A Design Lover's Dream on Block Island
The home designer Jens Risom built for his family endures five decades in.
While its incomparable views of Block Island Sound have remained steadfast, a few changes were made to the front of the house over the years. Originally designed in wood with a glass panel in the center, Jens swapped those plans for the all-glass design that makes the house so unusual. A front door was taken out in the first year because of the area’s high winds and, more recently, the framing was rebuilt for maintenance of the house.
No one would have faulted the Risoms for choosing to expand or renovate their nearly fifty-year-old Block Island summer home at some point over the years. Since their father, renowned Danish-born furniture designer Jens Risom, designed and built the home in 1967, the family has grown by eleven grand-children, making the need for more room seemingly imminent. But doing so would run contrary to the “less-is-more” philosophy that guided so much of the midcentury modern designer’s work and life, as well as his vision for the prefab glass-fronted structure that has stood the test of time for so many decades on a hill overlooking the island’s northern tip. It was that longing for a less complex life that first drew Risom to Block Island in the 1950s, when the family began to spend summers there. “He was drawn to the simplicity, the beauty of the island. To him, it was a lot like Denmark,” said Risom’s son, Sven, who now lives on the island year-round, in a house just down the street from the family summer retreat.
The house is filled with items collected over time.
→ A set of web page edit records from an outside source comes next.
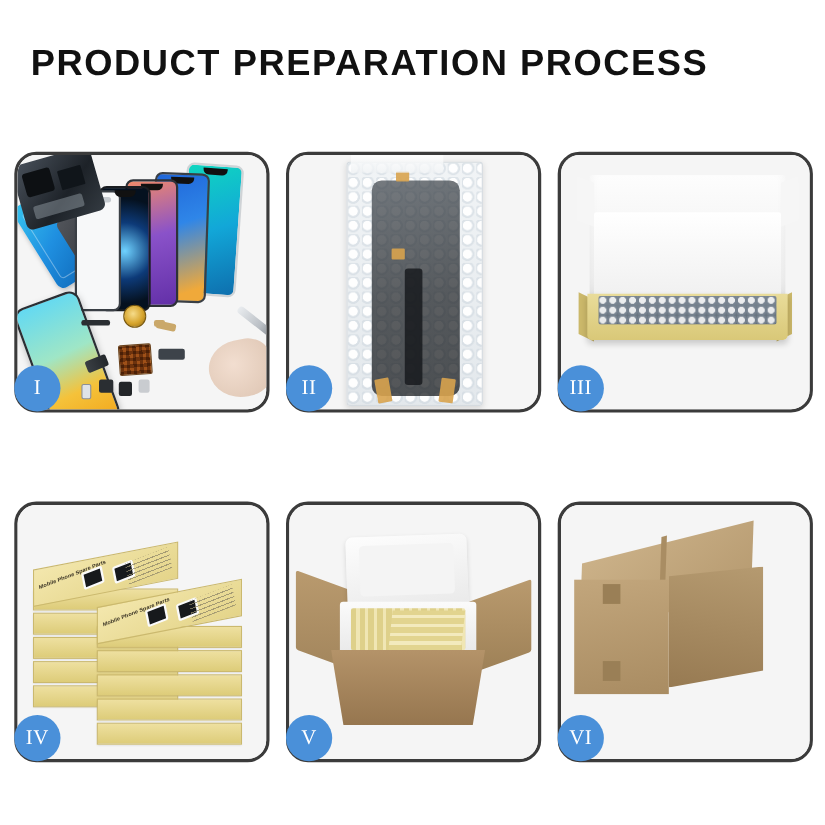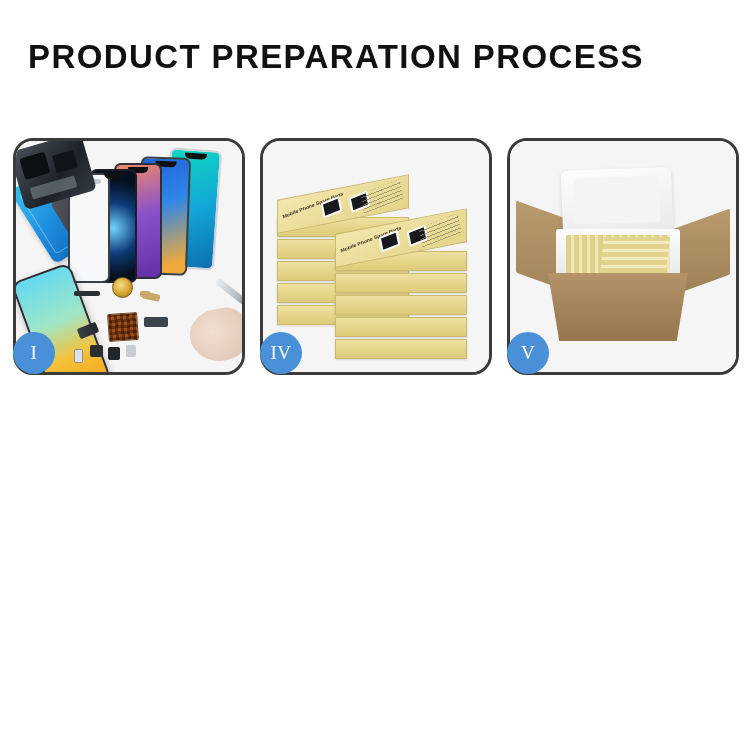--- a/index.html
+++ b/index.html
@@ -415,6 +415,20 @@
       <div class="badge">I</div>
     </div>
 
+    <div class="panel">
+      <div class="panel-inner">
+        <div class="bubble-bag">
+          <div class="bag-screen"></div>
+          <div class="bag-flex"></div>
+          <div class="bag-tape t1"></div>
+          <div class="bag-tape t2"></div>
+          <div class="bag-tape t3"></div>
+          <div class="bag-tape t4"></div>
+        </div>
+        <div class="bag-top"></div>
+      </div>
+      <div class="badge">II</div>
+    </div>
 
 
     <div class="panel">

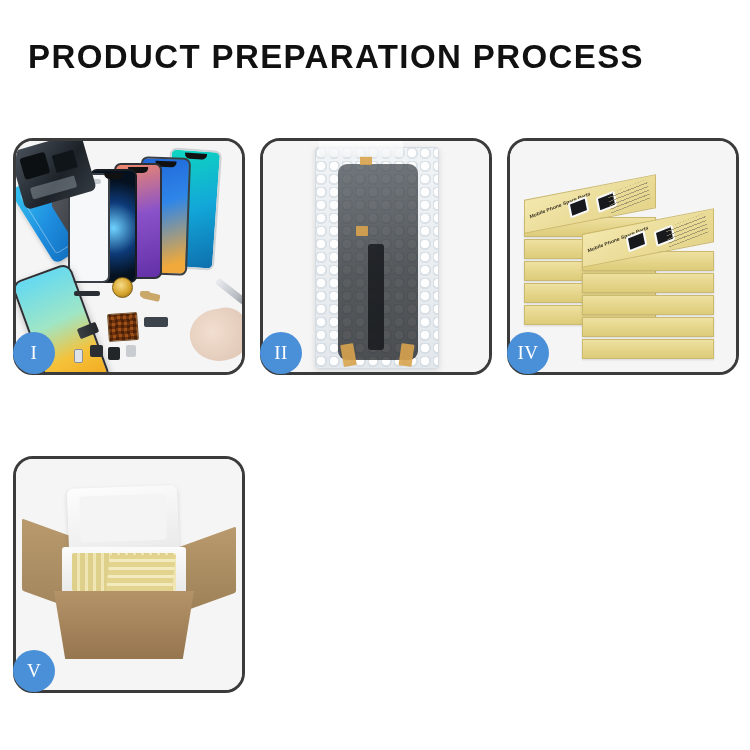--- a/index.html
+++ b/index.html
@@ -430,6 +430,17 @@
       <div class="badge">II</div>
     </div>
 
+    <div class="panel">
+      <div class="panel-inner">
+        <div class="box3-lid"></div>
+        <div class="box3-foam"></div>
+        <div class="box3-flapL"></div>
+        <div class="box3-flapR"></div>
+        <div class="box3-body"></div>
+        <div class="box3-bubble"></div>
+      </div>
+      <div class="badge">III</div>
+    </div>
 
     <div class="panel">
       <div class="panel-inner">

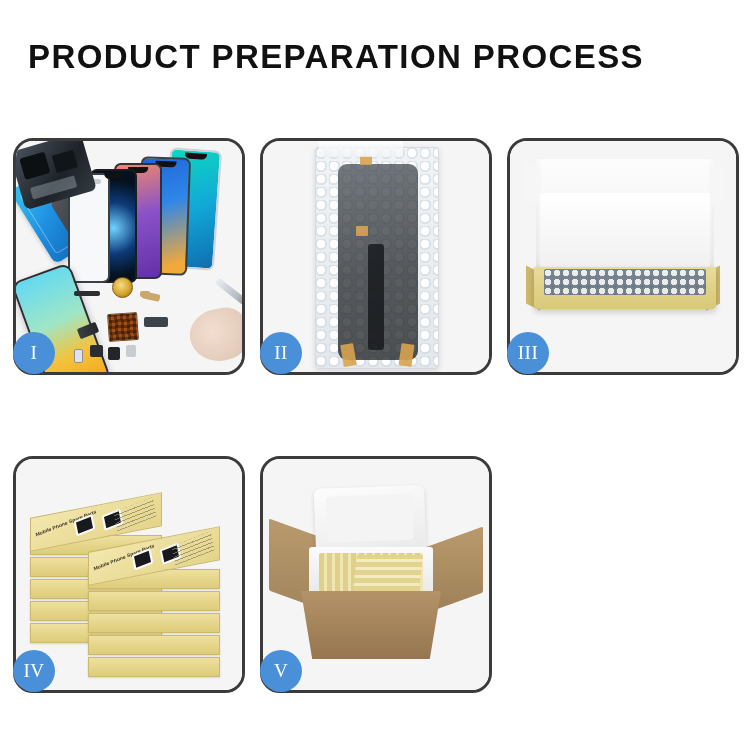--- a/index.html
+++ b/index.html
@@ -487,6 +487,16 @@
       <div class="badge">V</div>
     </div>
 
+    <div class="panel">
+      <div class="panel-inner">
+        <div class="c6-top"></div>
+        <div class="c6-side"></div>
+        <div class="c6-front"></div>
+        <div class="c6-tape1"></div>
+        <div class="c6-tape2"></div>
+      </div>
+      <div class="badge">VI</div>
+    </div>
 
   </div>
 </div>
On one living room wall, old farm tools found on a local beach share space with art and a Danish warship that’s a nod to the family’s European roots.
Piece by Piece
Jens, who now lives in Connecticut and celebrated his one hundreth birthday this May, was a proponent of the prefab building model, which was rising in popularity in the 1960s when he designed the summer home. “His thinking was that you can build a much, much better wall in a factory or closed space and when you have control over your environment, it’s going to be better,” Sven explains. The A-frame structure sits at the end of a dirt road so well-divoted and thickly lined with brush that it’s hard to imagine how the house made its way in pieces from ferry to truck to its final resting place. The spot, which provides unfettered views of Block Island Sound and Rhode Island’s mainland beyond, was discovered by Jens’s wife while looking for a place to run the family’s Airedales that wouldn’t disturb a local farmer’s sheep, according to Sven’s sister, Peggy Risom Bull, who also has a home on the island.
The house can sleep up to twenty creatively, as it did during Sven’s son’s recent wedding, which was held on the lawn.
Very few changes aside from necessary maintenance were made to the house over the years, and the inside remains equally untouched. Jens, who was the first designer for Knoll Furniture Company and is credited with helping popularize midcentury modern style, designed most of the furniture, which still outfits the house today. The pieces’ clean lines and wooden frames look right at home under the rustic pine rafters, giving the whole house a deliberate sense of warmth and welcoming. “It’s the kind of house that you walk into and feel very comfortable very quickly,” Sven says. “You ease into it much like you ease into a great chair.” The layout, a large communal area with two bedrooms and a loft with more sleeping space overhead, was designed to unify its occupants. “Running away to a corner is not an option here,” Sven says. “My father loves open space and this home was about socializing.”
A deck wraps around three sides of the house to make optimal use of the outdoors.
All summer long, family comes from near and far, taking turns staying in the house in weeklong shifts. Board games, stored by the stack up in the loft, and a boombox in the living room are about as complex as the entertainment gets. Sven and Peggy recall summers spent sailing, taking long walks with their mother and two other siblings and bluefishing. Berry picking was another favorite pastime. “Our mother would make us whistle while we picked to be sure we weren’t eating all the berries,” recalls Peggy with a laugh. It’s that sense of simplicity that Jens envisioned when building the home and one the family strives to hold onto today. When fixes are made to the house, such as the shingles and chimney that were replaced over the years, they are done carefully and deliberately, so as not to upset the home’s character. In a world where “bigger is better” is the preferred model for just about everything, preserving the house’s unique charm takes its own kind of work, Sven says. “You have to force a house like this. People want to come in and update, make changes that would make it better. But for everyone in our family, it’s a really special place and we want to keep it the way it is.”